## THE PROBLEM
An exact copy of all records is expected, minus the images.

○ ○ ○

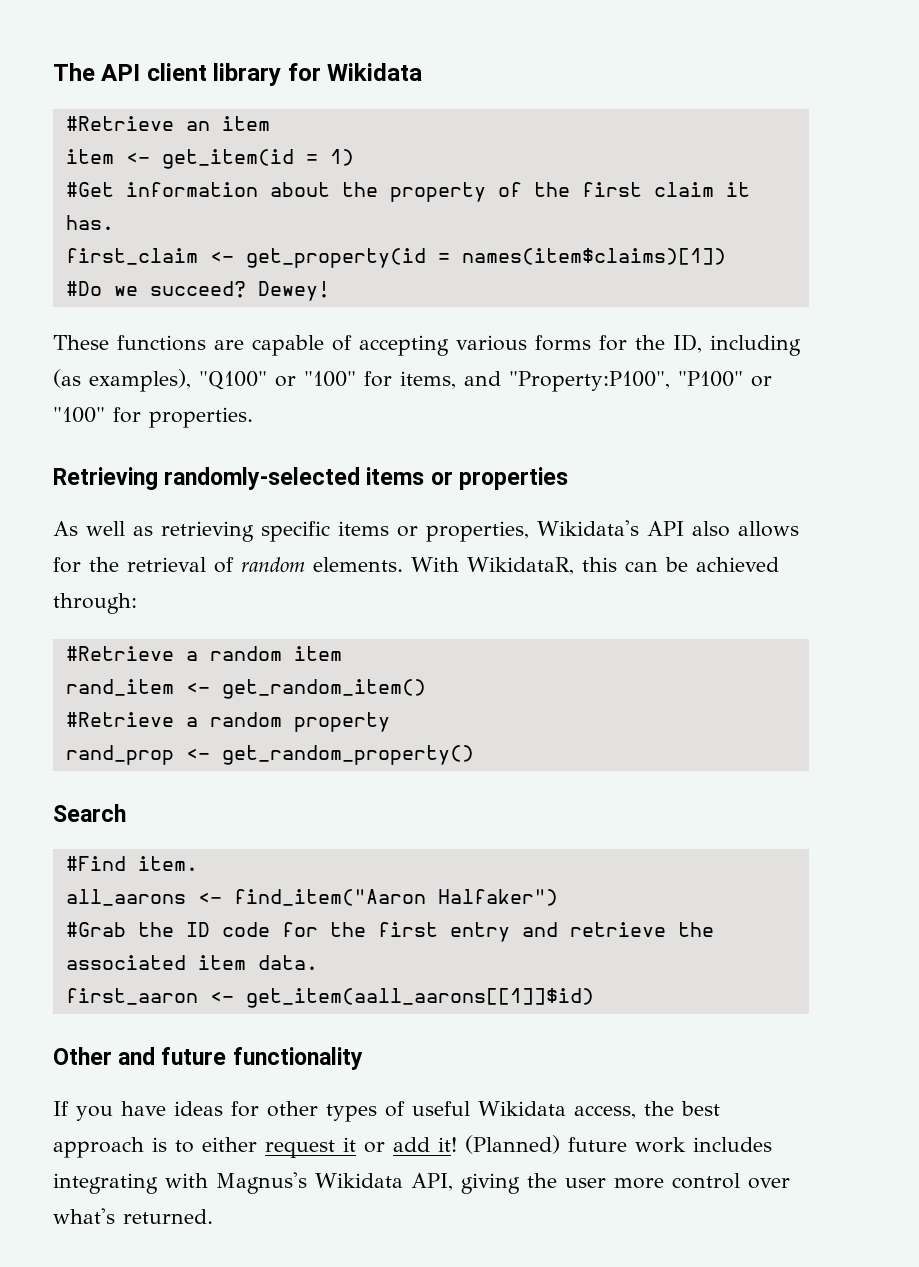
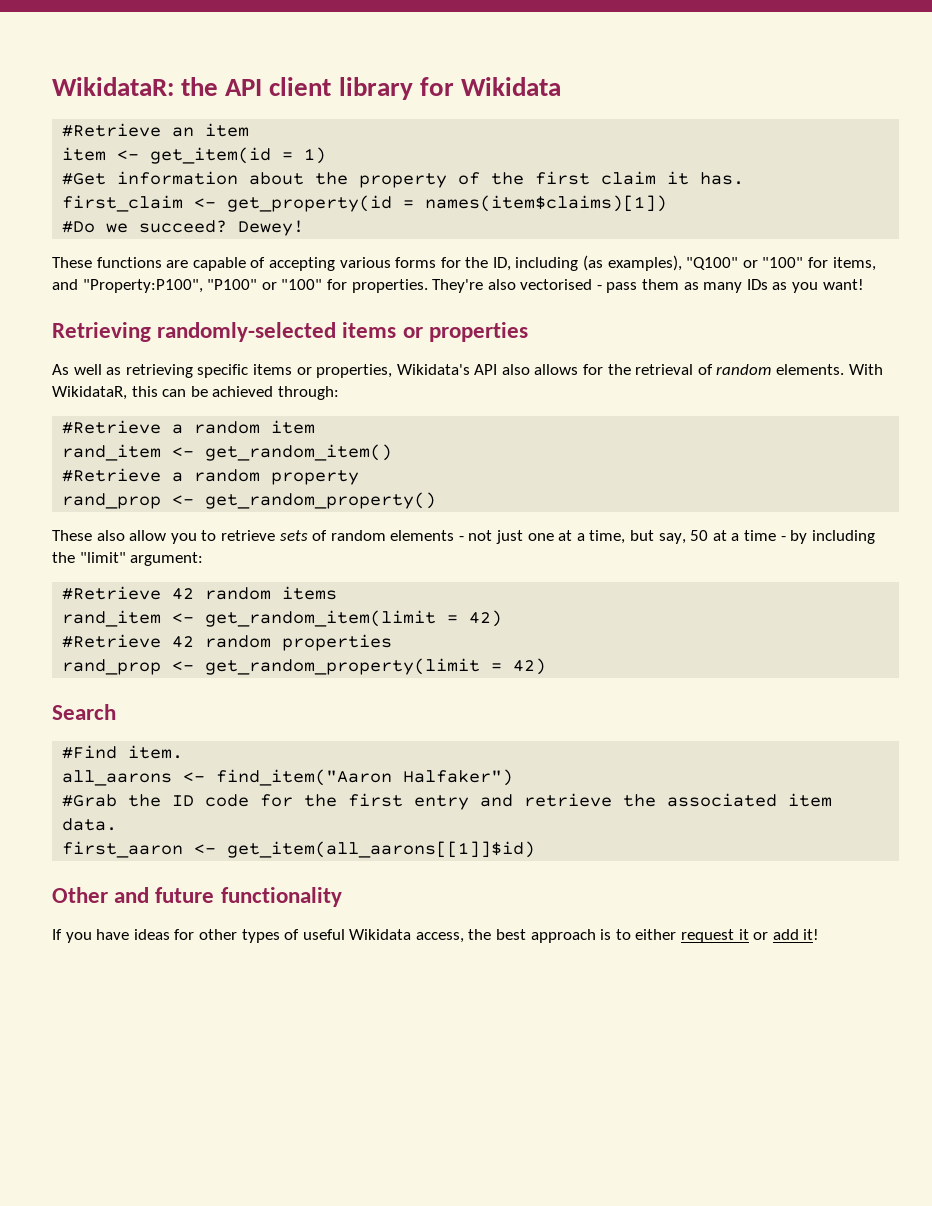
[53,63,95,81] The -> [52,77,219,96] WikidataR: the
(253, 417) none -> [432,279,864,293] They're also vectorised - pass them as many IDs as you want!
(474, 755) none -> [52,530,875,544] [52,552,204,566] [62,586,338,600] [62,610,503,627] [62,634,393,651] [62,658,547,675] // These also allow you to retrieve sets of random elements - not just one at a time, but say, 50 at a time - by including the "limit" argument: // #Retrieve 42 random items // rand_item <- get_random_item(limit = 42) // #Retrieve 42 random properties // rand_prop <- get_random_property(limit = 42)
[245,988,594,1008] get_item(aall_aarons[[1]]$id) -> [227,841,536,858] get_item(all_aarons[[1]]$id)
[465,1135,772,1154] [53,1172,790,1194] [53,1208,213,1224] (Planned) future work includes integrating with Magnus's Wikidata API, giving the user more control over what's returned. -> (820, 934) none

○ ○ ○

## ANSWER AREA
[53,63,95,81] The -> [52,77,219,96] WikidataR: the
(253, 417) none -> [432,279,864,293] They're also vectorised - pass them as many IDs as you want!
(474, 755) none -> [52,530,875,544] [52,552,204,566] [62,586,338,600] [62,610,503,627] [62,634,393,651] [62,658,547,675] // These also allow you to retrieve sets of random elements - not just one at a time, but say, 50 at a time - by including the "limit" argument: // #Retrieve 42 random items // rand_item <- get_random_item(limit = 42) // #Retrieve 42 random properties // rand_prop <- get_random_property(limit = 42)
[245,988,594,1008] get_item(aall_aarons[[1]]$id) -> [227,841,536,858] get_item(all_aarons[[1]]$id)
[465,1135,772,1154] [53,1172,790,1194] [53,1208,213,1224] (Planned) future work includes integrating with Magnus's Wikidata API, giving the user more control over what's returned. -> (820, 934) none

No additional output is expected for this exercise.